Sometimes I feel like blowing it up. There’s sawdust and mud on everything, and David dropped one of the
pieces of plastic on the stove while they were cutting it and it melted onto the stove and stinks to high heaven. But nobody else even notices the mess, they’re so busy talking about how wonderful it’s going to be to have homegrown watermelon and corn and tomatoes next summer.
I don’t see how it’s going to be any different from last summer. The only things that came up at all were the lettuce and the potatoes. The lettuce was about as tall as my broken fingernail and the potatoes were as hard as rocks. Mrs. Talbot said it was the altitude, but Dad said it was the funny weather and this crummy Pike’s Peak granite that passes for soil around here and he went up to the little library in the back of the general store and got a do-it-yourself book on greenhouses and started tearing everything up and now even Mrs.

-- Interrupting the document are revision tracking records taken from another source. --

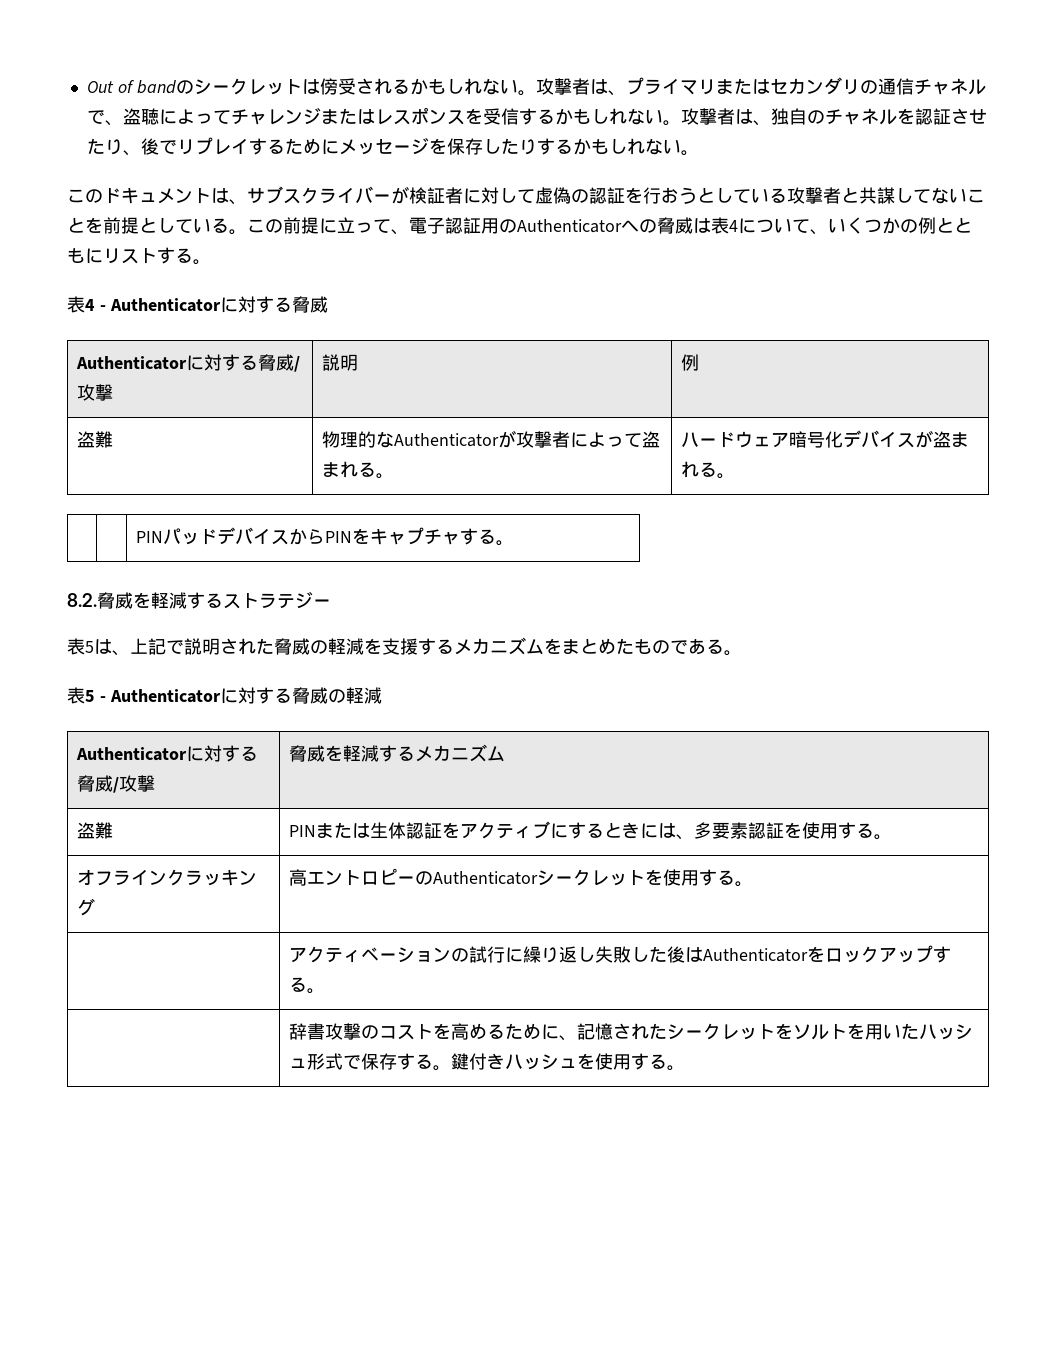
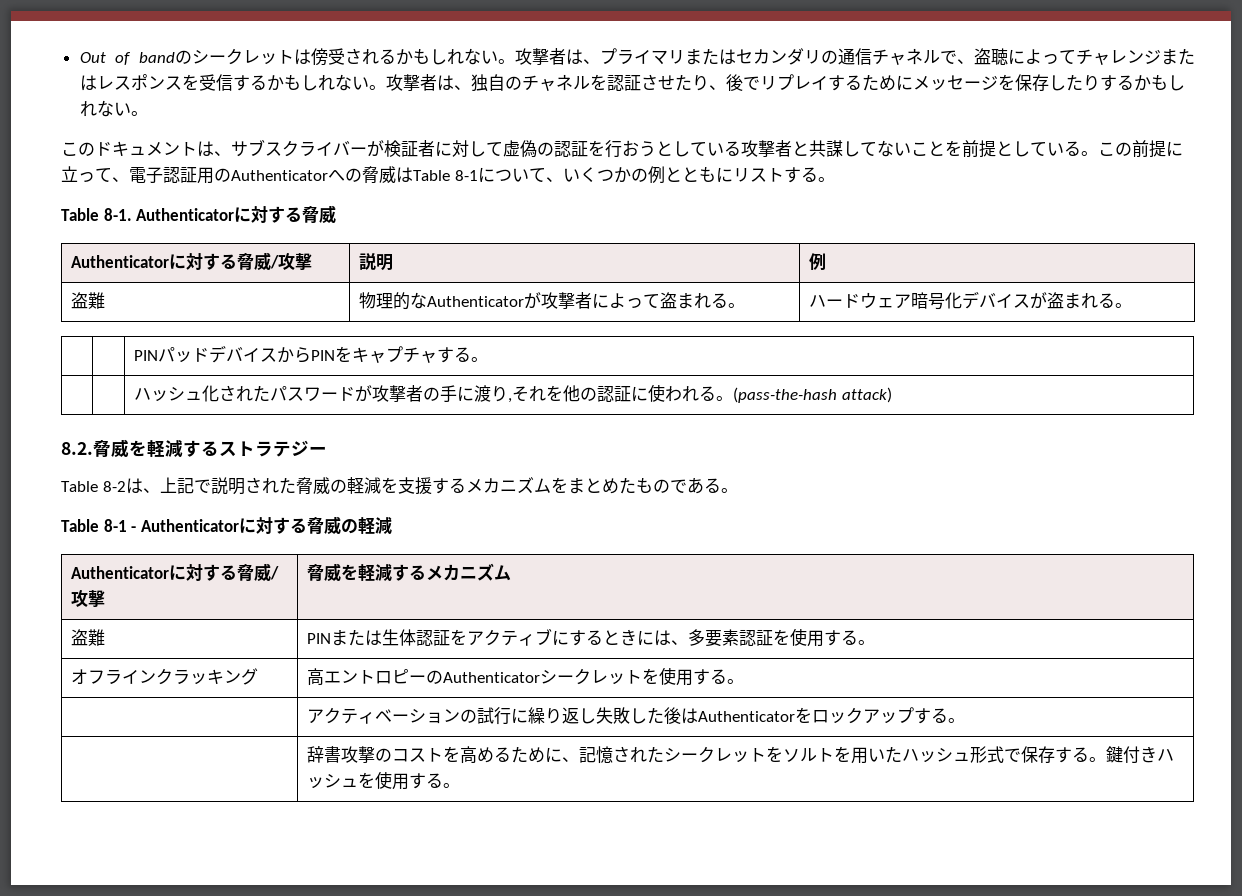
- この前提に立って、電子認証用のAuthenticatorへの脅威は表4について、いくつかの例とともにリストする。
+ この前提に立って、電子認証用のAuthenticatorへの脅威はTable 8-1について、いくつかの例とともにリストする。
- 表4 - Authenticatorに対する脅威
+ Table 8-1. Authenticatorに対する脅威
+ | | ハッシュ化されたパスワードが攻撃者の手に渡り,それを他の認証に使われる。(pass-the-hash attack)
- 表5は、上記で説明された脅威の軽減を支援するメカニズムをまとめたものである。
+ Table 8-2は、上記で説明された脅威の軽減を支援するメカニズムをまとめたものである。
- 表5 - Authenticatorに対する脅威の軽減
+ Table 8-1 - Authenticatorに対する脅威の軽減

Talbot is crazy about the idea.
The other day I told them, “Paranoia is the number one killer of people at this
altitude,”
but they were too busy cutting slats and stapling plastic to even pay any attention to me.
Stitch walked along ahead of me, straining at his leash, and as soon as we were across the highway, I took it off. He never runs away like Rusty used to. Anyway, it’s impossible to keep him out of the road, and the times I’ve tried keeping him on his leash, he dragged me out into the middle and I got in trouble with Dad over leaving footprints. So I keep to the frozen edges of the road, and he moseys along, stopping to sniff at potholes, and when he gets behind I whistle at him and he comes running right up.